Cuando el pintor flamenco Brueghel el viejo (1526-1569) admirase ya la obra de su compatriota El Bosco, muerto éste diez años antes de nacer aquél, no decidió sin embargo imitar sus simbólicos monstruos marinos, terrestres, desaforados y reptantes hasta casi el final de su vida. El Bosco se había anticipado ya, había representado la más siniestra y terrorífica muestra de seres transfronterizos, surrealistas, oníricos, mitad animales, mitad otra cosa, que ya adaptara a la teología más sanguinaria de todas, el castigo divino más inapelable. Pero, así como éste no duda en establecer ya una oposición definida entre el Mal y el Bien, originada por un mundo maligno, obsceno, predispuesto e inevitable, Brueghel al menos deja al Hombre la posibilidad de salvarse por su propia lucha, la necesidad así de acercarse al mundo para poder elegir, para poder disfrutar además de una naturaleza prodigiosa y magnánima.
Pero, del mismo modo que aquel autor del Jardín de las Delicias, Brueghel nos introduce en el abismo insondable de la interpretación más indescifrable con su obra La caída de los ángeles rebeldes de 1562. Representa ésta la defenestración de los ángeles rebelados a Dios, que ahora son obligados a descender, a caer desde la gloria luminosa donde habitaban antes con la divinidad. No hay ninguna referencia a este hecho en toda la Biblia cristiana occidental, es tan sólo en la Iglesia Etíope, en el libro de Enoc, donde se describe detalladamente la escena de la caída de los ángeles rebeldes. Sin embargo, este manuscrito antiguo de la iglesia cristiana etíope no fue descubierto por el explorador inglés Bruce hasta 1773, doscientos años después de la creación del gran pintor flamenco. Pero Brueghel entonces recrea ya, con su imaginación tan sólo, lo que el Apocalipsis 12:7 brevemente menciona de el Arcángel San Miguel y su combate con el dragón, aquella serpiente antigua denominada Satanás.

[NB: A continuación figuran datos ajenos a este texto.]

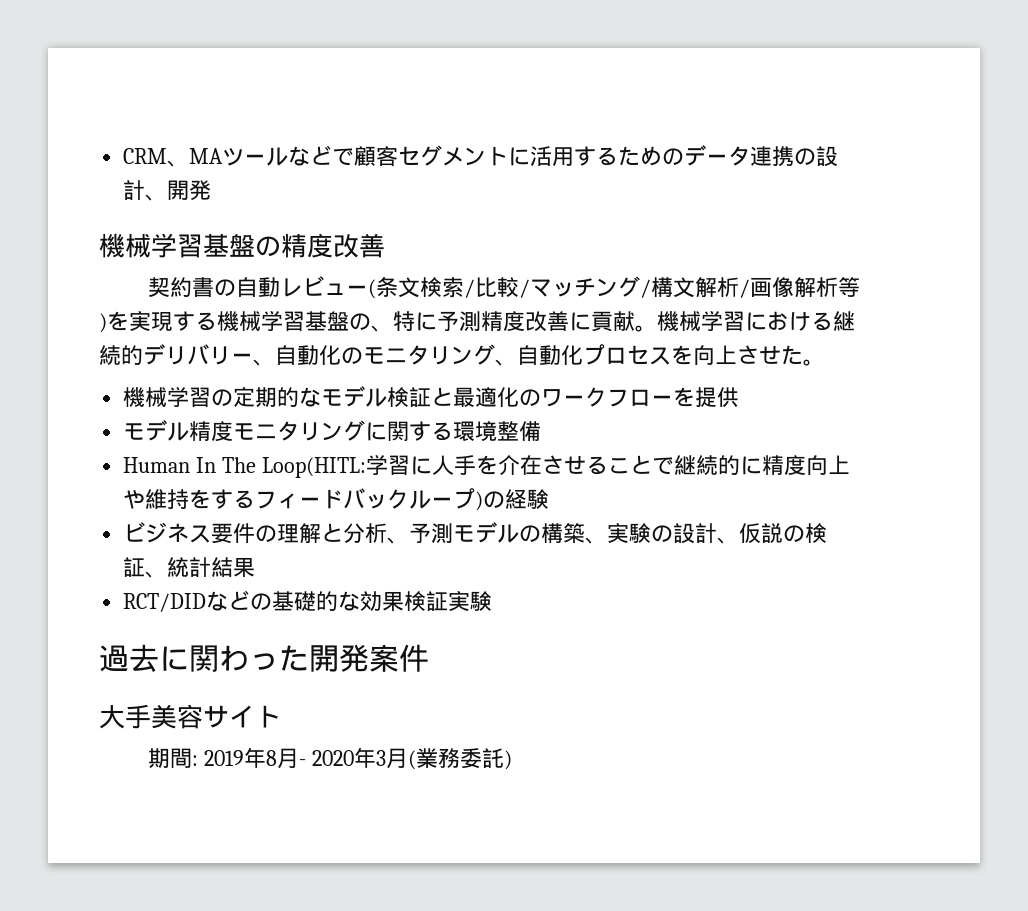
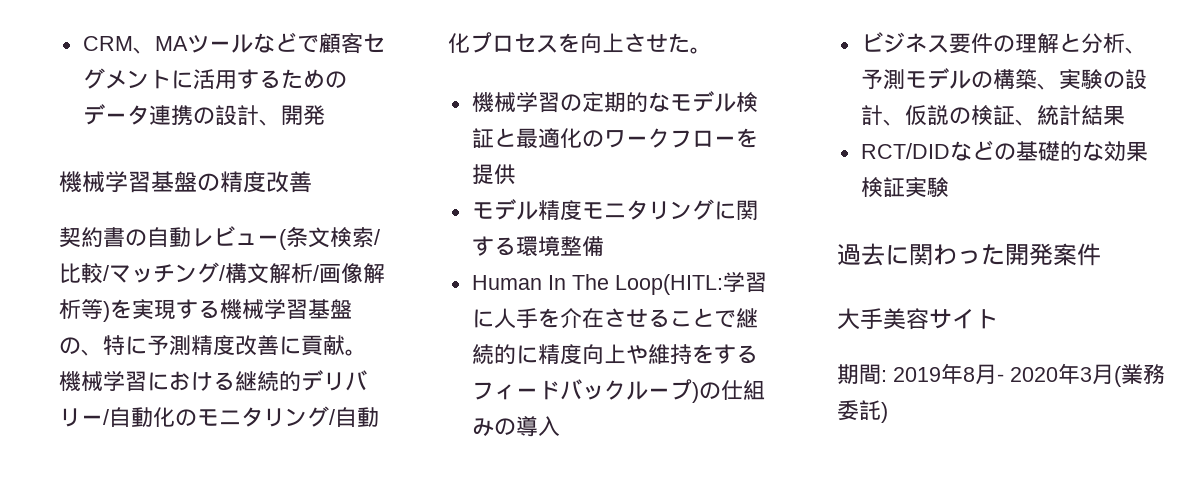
[253,359,275,366] 、 -> [103,409,109,425] /
[495,359,517,366] 、 -> [329,409,335,425] /
[505,489,550,509] 経験 -> [720,380,765,400] [471,416,560,437] 仕組みの導入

En la obra de Brueghel se observan dos mundos en el lienzo, el superior, celeste, luminoso, en donde los seres alados surcan libres y poderosos; pero, también, hay seres siniestros, engendros inconcebibles, pocos, pero los hay. Luego, en la mitad fronteriza, destaca un ángel con armadura dorada, San Miguel, que, con relajada apostura, se opone sin embargo decidido a impedir la subida de esos seres desterrados. Seres que, hermanos ya antes, acaban ahora convertidos en pequeños y alienantes monstruos descorazonadores. Pero, nada más. No hay crueldad ni aspavientos demoledores, solo transformación. Los seres caídos deambulan hacia lo inferior, hacia el submundo de lo oscuro, de lo terroso, de lo confuso, de lo excesivo, de lo inexplicable. Es por esto que el autor flamenco deja absolutamente al imperio de lo subjetivo lo que, para él ahora, no es posible traducir con figuraciones objetivas propias del pleno Renacimiento.

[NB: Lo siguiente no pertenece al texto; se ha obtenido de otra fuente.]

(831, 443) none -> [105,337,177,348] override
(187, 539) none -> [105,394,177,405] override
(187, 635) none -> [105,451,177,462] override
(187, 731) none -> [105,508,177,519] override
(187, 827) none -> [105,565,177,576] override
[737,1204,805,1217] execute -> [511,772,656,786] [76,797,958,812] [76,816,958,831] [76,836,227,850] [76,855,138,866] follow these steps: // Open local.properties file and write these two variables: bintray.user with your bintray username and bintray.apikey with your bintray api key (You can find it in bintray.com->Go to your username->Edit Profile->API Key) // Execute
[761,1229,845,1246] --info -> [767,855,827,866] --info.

Otros creadores han desarrollado su arte también desde lo indescifrable, desde la querida abstracción de lo real. Dalí es un claro ejemplo. Aquí, su obra Impresiones de África, de 1938, nos presenta una composición de todas todas incomprensible. ¿Qué nos transmite el lienzo? ¿Qué más cosas, a parte de un paisaje típicamente desértico, acuden a ayudarnos a relacionar esta obra con el motivo de su impresión? Pocas. Hasta el propio pintor rechaza ser descubierto, no quiere ser visto realizando tan indescifrable obra. Otros pintores, como Manet, se limitaron a veces, sin embargo, a la mayor objetividad posible, es decir, como se define así el término, a la calidad del objeto en lo que se refiere al objeto en sí, y no, como abundan ya las dos obras anteriores, a nuestra percepción subjetiva del mismo.
(Óleo de Pieter Brueghel el viejo, La Caída de los Ángeles rebeldes, 1562, Real museo de Bellas Artes de Bélgica, Bruselas; Cuadro Impresiones de África, de Dalí, 1938; Óleo de Manet, Pareja en un Balandro, 1874.)